Labour members revolt over Starmer’s aid budget reductions

Sir Keir Starmer’s government is bracing for a significant revolt from its own backbenchers this week, as confirmation of deep, multi-year cuts to Britain’s international aid budget threatens to ignite a civil war over the party’s core values.
The Foreign, Commonwealth & Development Office is expected to make a formal statement to parliament on Thursday, setting out reduced allocations for overseas development aid (ODA). This will crystallise plans, first announced over a year ago, to reduce spending from 0.5 per cent of gross national income to just 0.3 per cent by the 2027/28 financial year.
According to the expected trajectory, the ODA budget will be trimmed to 0.48 per cent in the current 2025/26 year, before falling sharply to 0.37 per cent in 2026/27 and reaching the new target of 0.3 per cent the following year. The government has indicated that guaranteed funding will be maintained only for specific crises and commitments: Ukraine, Gaza, the UK’s Overseas Territories, and Sudan, with protections for women and girls programmes also expected to be upheld.
A Betrayal of ‘Internationalism’ and a Gift to Rivals
The move has provoked dismay and anger among Labour MPs, who see it as a retreat from the party’s traditional internationalist stance. Gareth Thomas, the Labour MP for Harrow West and a former international development minister, issued a stark warning that the cuts would cede global influence to adversarial states.
“In an already unsafe world, cutting aid risks alienating key allies and will make improving children’s health and education in Commonwealth countries more difficult,” he stated. “We risk creating more opportunities for regimes who don’t share our values.” Mr Thomas argued that national security relied on “soft power” as much as military strength, a view echoed by Dr Beccy Cooper, Chair of the All Party Parliamentary Group on Global Health Security.
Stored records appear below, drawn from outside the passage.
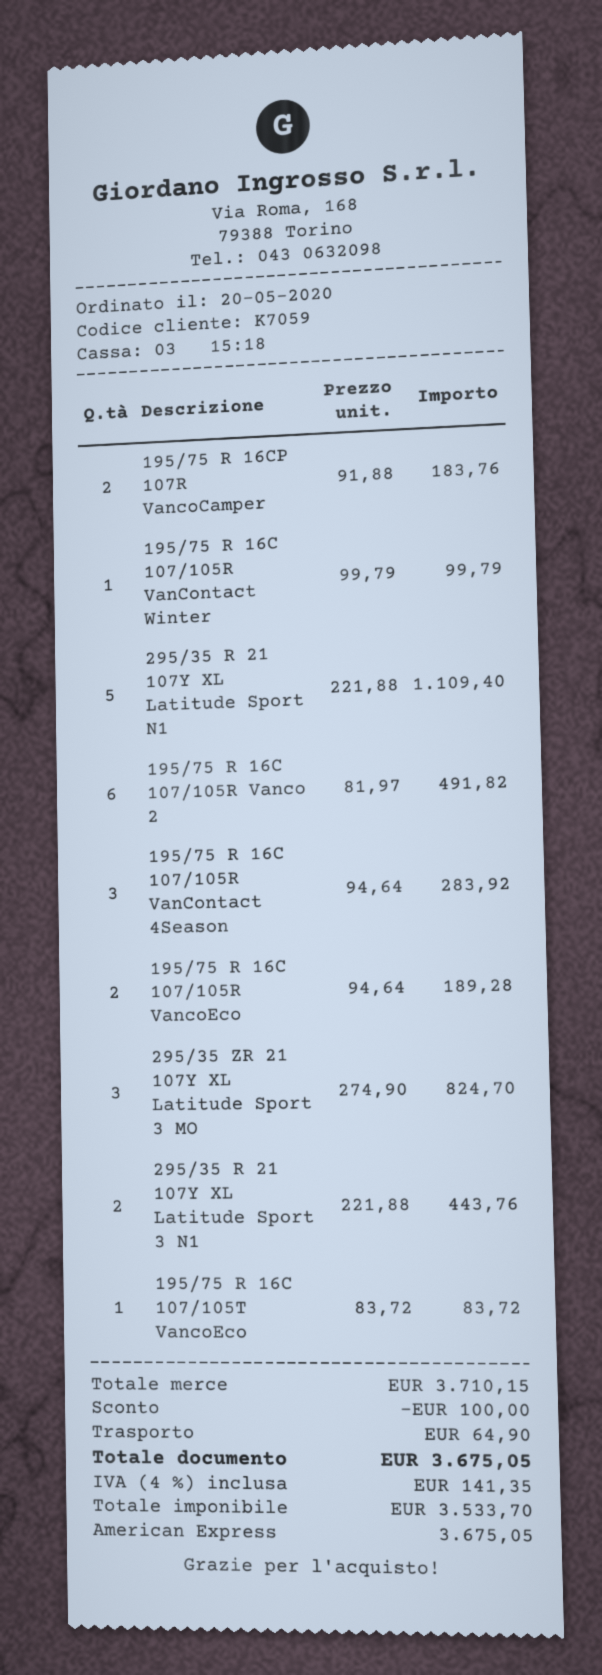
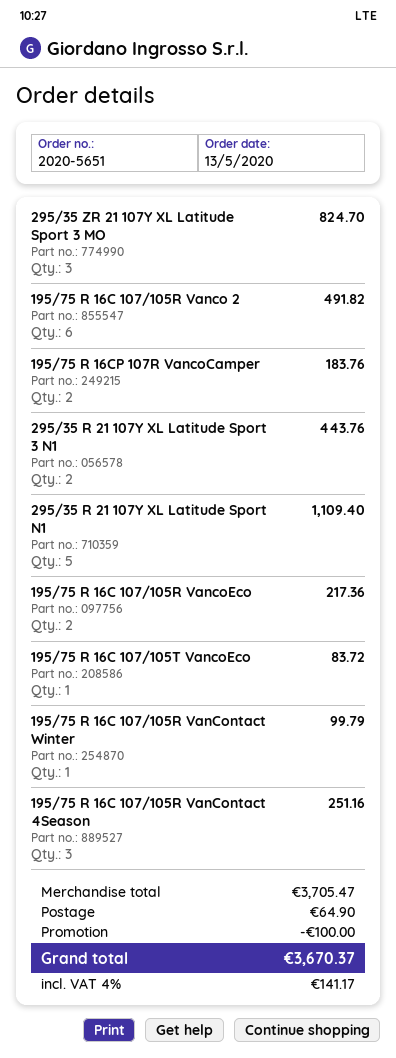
order date: 2020-05-20 -> 2020-05-13
195/75 R 16C 107/105R VanContact 4Season: 3 for 283.92 -> 3 for 251.16
195/75 R 16C 107/105R VancoEco: 2 for 189.28 -> 2 for 217.36
subtotal: 3710.15 -> 3705.47
tax: 4% = 141.35 -> 4% = 141.17
total: 3675.05 -> 3670.37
“Labour is, and always has been, a party of internationalism. When we step back from our shared commitments, we lose both our strength and our standing in the world,” Dr Cooper said. She warned that weakening health systems in poor countries would accelerate the spread of disease, directly endangering public health at home.
From Moral Beacon to Retreat: The Unravelling of a Consensus
The cuts represent a further unravelling of a longstanding cross-party consensus. The UN target of spending 0.7 per cent of GNI on aid was established in 1970. The Labour government under Tony Blair later committed to reaching it, increasing aid from 0.22 per cent to 0.38 per cent by 2007. The UK first met the 0.7 per cent target in 2013 and enshrined it into law in 2015 under David Cameron’s Conservative-led government.
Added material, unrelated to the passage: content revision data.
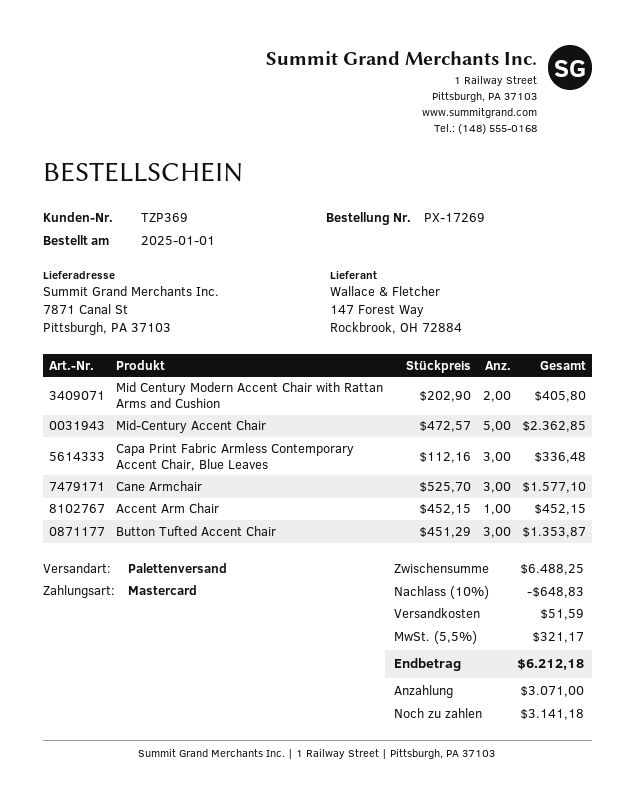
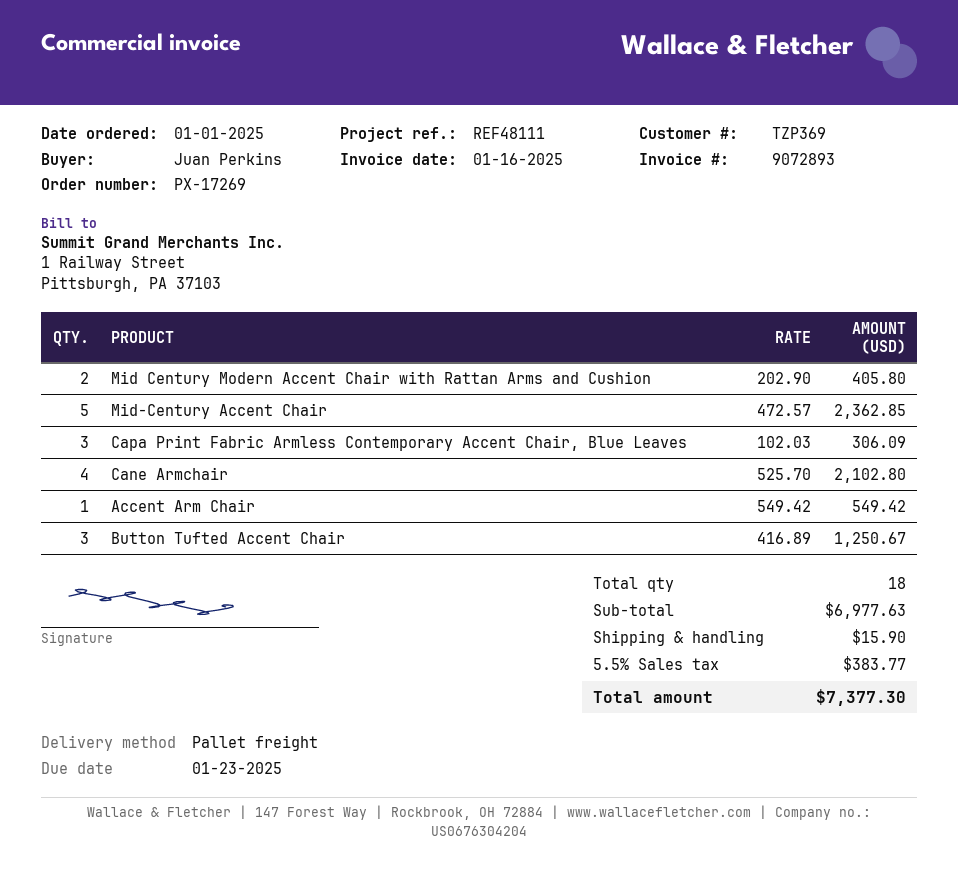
Capa Print Fabric Armless Contemporary Accent Chair, Blue Leaves: 3 x 112.16 = 336.48 -> 3 x 102.03 = 306.09
Cane Armchair: 3 x 525.70 = 1577.10 -> 4 x 525.70 = 2102.80
Accent Arm Chair: 1 x 452.15 = 452.15 -> 1 x 549.42 = 549.42
Button Tufted Accent Chair: 3 x 451.29 = 1353.87 -> 3 x 416.89 = 1250.67
subtotal: 6488.25 -> 6977.63
discount: 10% = 648.83 -> none
shipping: 51.59 -> 15.90
tax: 5.5% = 321.17 -> 5.5% = 383.77
total: 6212.18 -> 7377.30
That consensus fractured in November 2020 when Rishi Sunak’s government, citing the economic shock of the Covid-19 pandemic, reduced the legal target to 0.5 per cent. The current Labour administration has stated an intention to return to 0.7 per cent when fiscal conditions allow, but its latest plans move the country decisively in the opposite direction.

This has drawn condemnation from across the political spectrum. Former Conservative development minister Andrew Mitchell has been a vocal critic, describing such cuts as a “strategic mistake.” Former prime ministers David Cameron and Tony Blair have also warned against the move, with Mr Cameron calling it a “moral, strategic and political mistake” and Mr Blair labelling it a “profound strategic mistake” that undermines efforts to tackle climate change, pandemics, and extremism.
Within Westminster, key Labour chairs Sarah Champion of the International Development Committee and Liam Byrne of the Business Committee have signed letters expressing “deep concern” and calling for a funded roadmap back to 0.7 per cent.
Fuel for a Broader Labour Mutiny
The aid row is not an isolated incident but fuel for a broader mutiny simmering on the Labour backbenches. The discontent follows a speech by former deputy prime minister Angela Rayner, who publicly denounced government plans to dramatically increase the qualifying period for migrants and refugees to gain settlement as “un-British” and a “breach of trust.”
This internal strife has been amplified by a disastrous by-election result in Gorton and Denton, where Labour was pushed into third place behind Reform UK, losing what was once its seventh-safest seat to the Green Party. The twin blows have led to active discussions among MPs about replacing Sir Keir Starmer in a bid to shift the party leftwards.
“The issue on overseas aid is just another example of the way this government has moved away from Labour values,” one senior backbencher said. The government’s defence, that it is forced to make cuts due to the state of public finances inherited from the Conservatives, is doing little to assuage critics who see the decision as both ethically and strategically flawed.
Specific concerns beyond the headline percentages include reports of a potential 20 per cent cut to the UK’s contribution to the Global Fund to Fight Aids, Tuberculosis and Malaria, which aid groups warn could lead to hundreds of thousands of avoidable deaths. There is also ongoing unease about the extent to which the diminished budget will continue to be consumed by the costs of supporting refugees within the UK.
As the FCDO prepares its statement, the prime minister faces a battle on two fronts: to defend a major policy shift that has alienated historical allies abroad, and to contain a rebellion at home that questions the very soul of his party.